Go through the material and copy every line in which "알려주기" appears.

==========

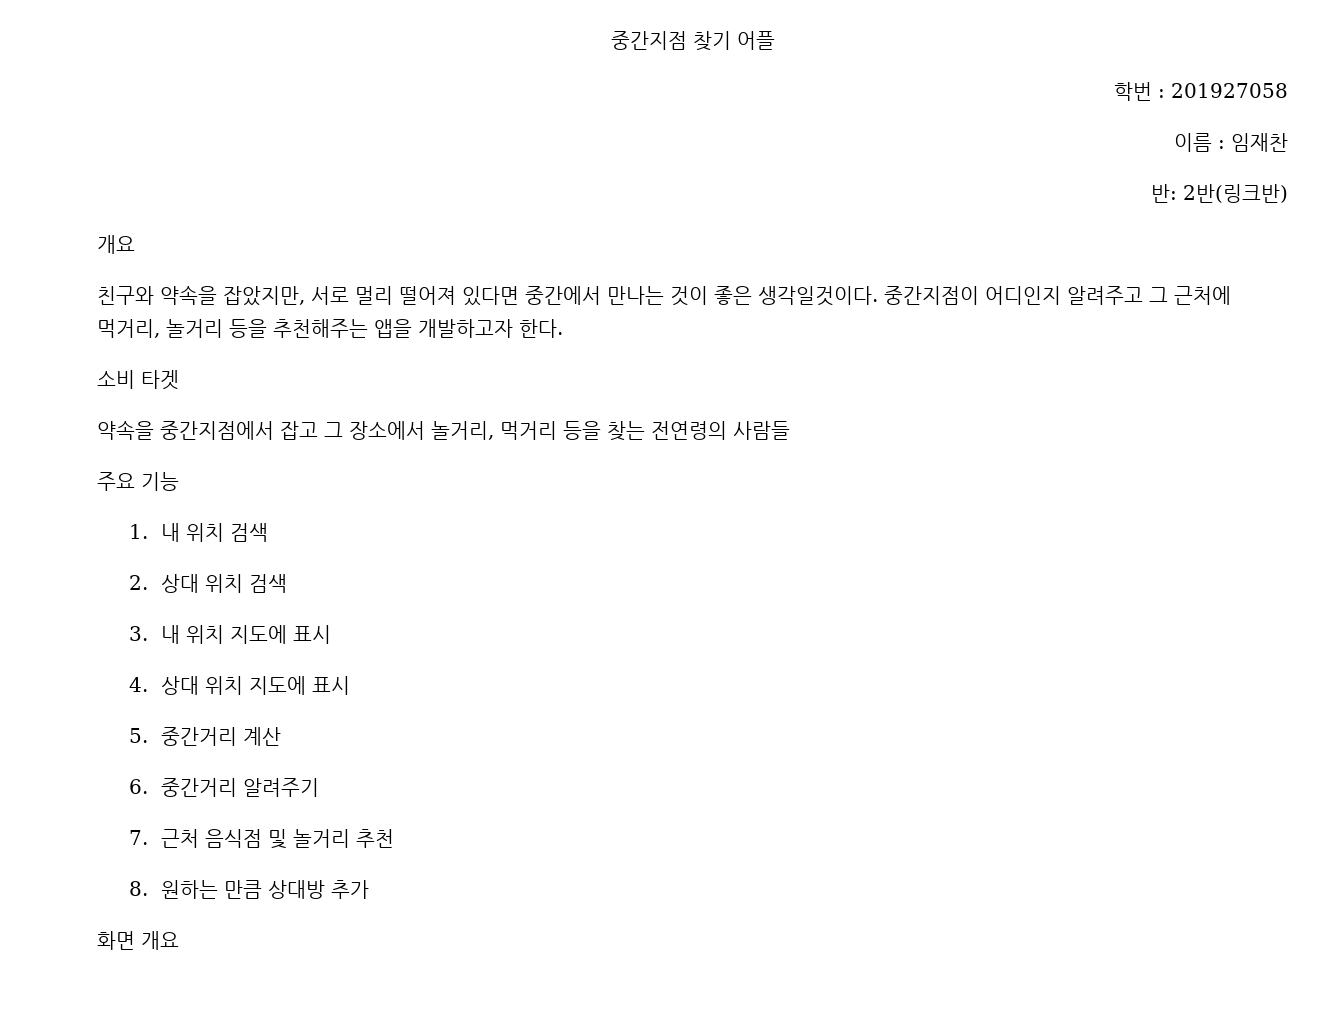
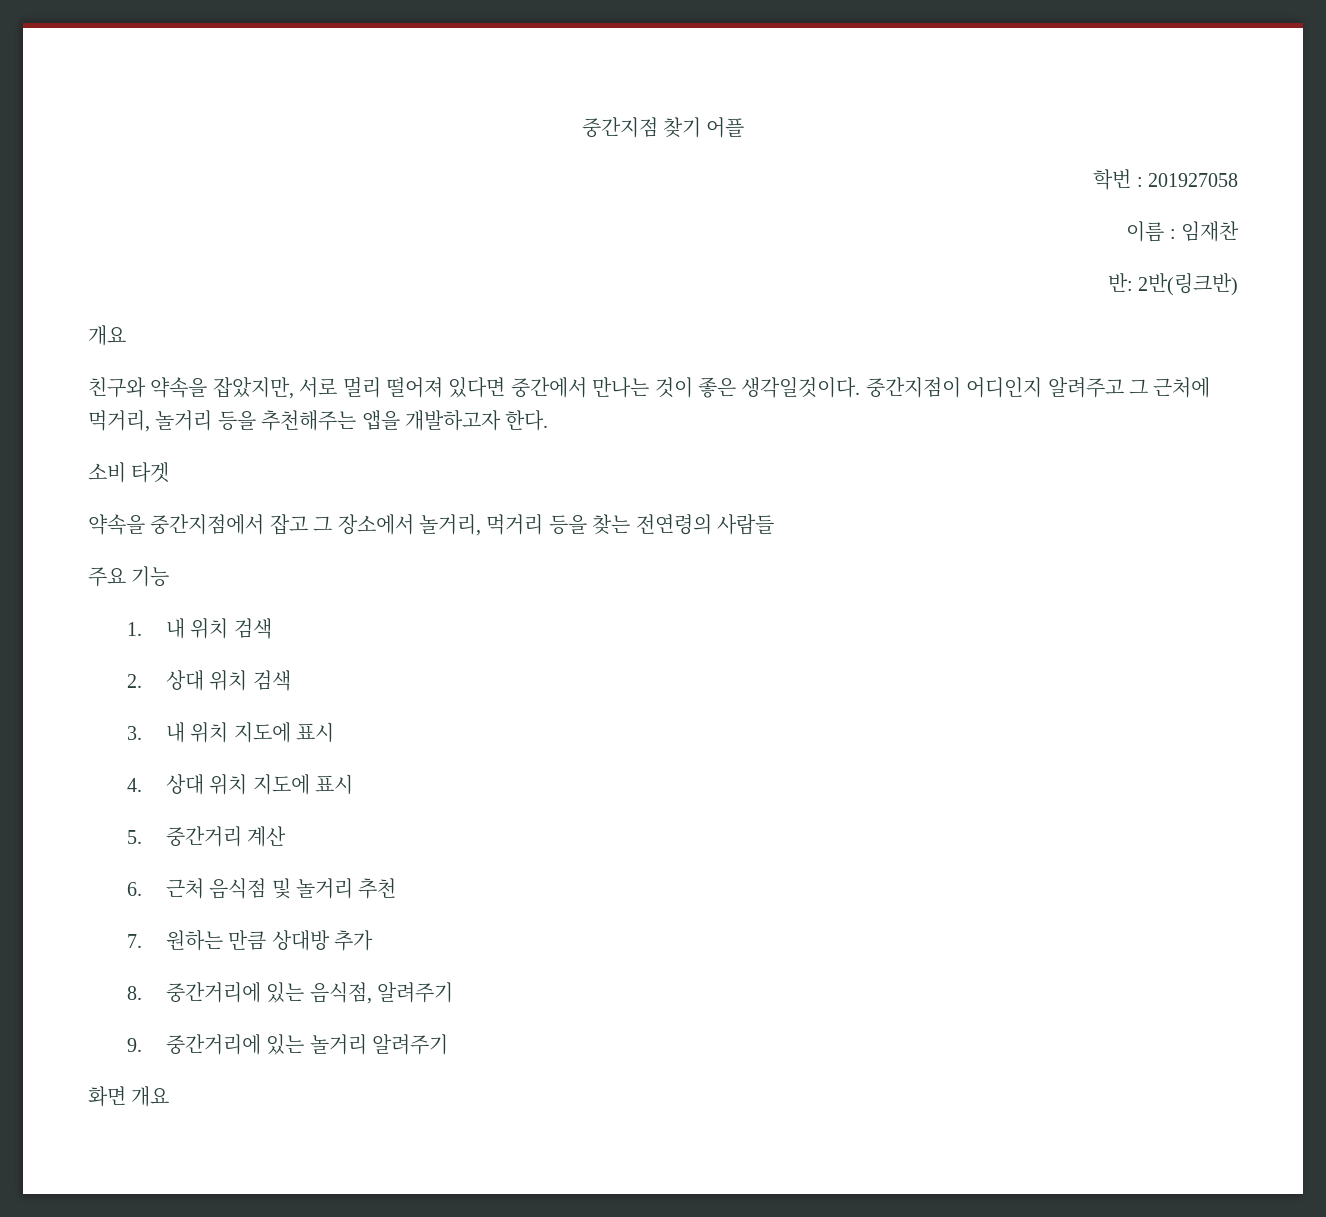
- 6. 중간거리 알려주기
- 7. 근처 음식점 및 놀거리 추천
+ 6. 근처 음식점 및 놀거리 추천
- 8. 원하는 만큼 상대방 추가
+ 7. 원하는 만큼 상대방 추가
+ 8. 중간거리에 있는 음식점, 알려주기
+ 9. 중간거리에 있는 놀거리 알려주기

==========

» **Problem solution**:
- 6. 중간거리 알려주기
+ 8. 중간거리에 있는 음식점, 알려주기
+ 9. 중간거리에 있는 놀거리 알려주기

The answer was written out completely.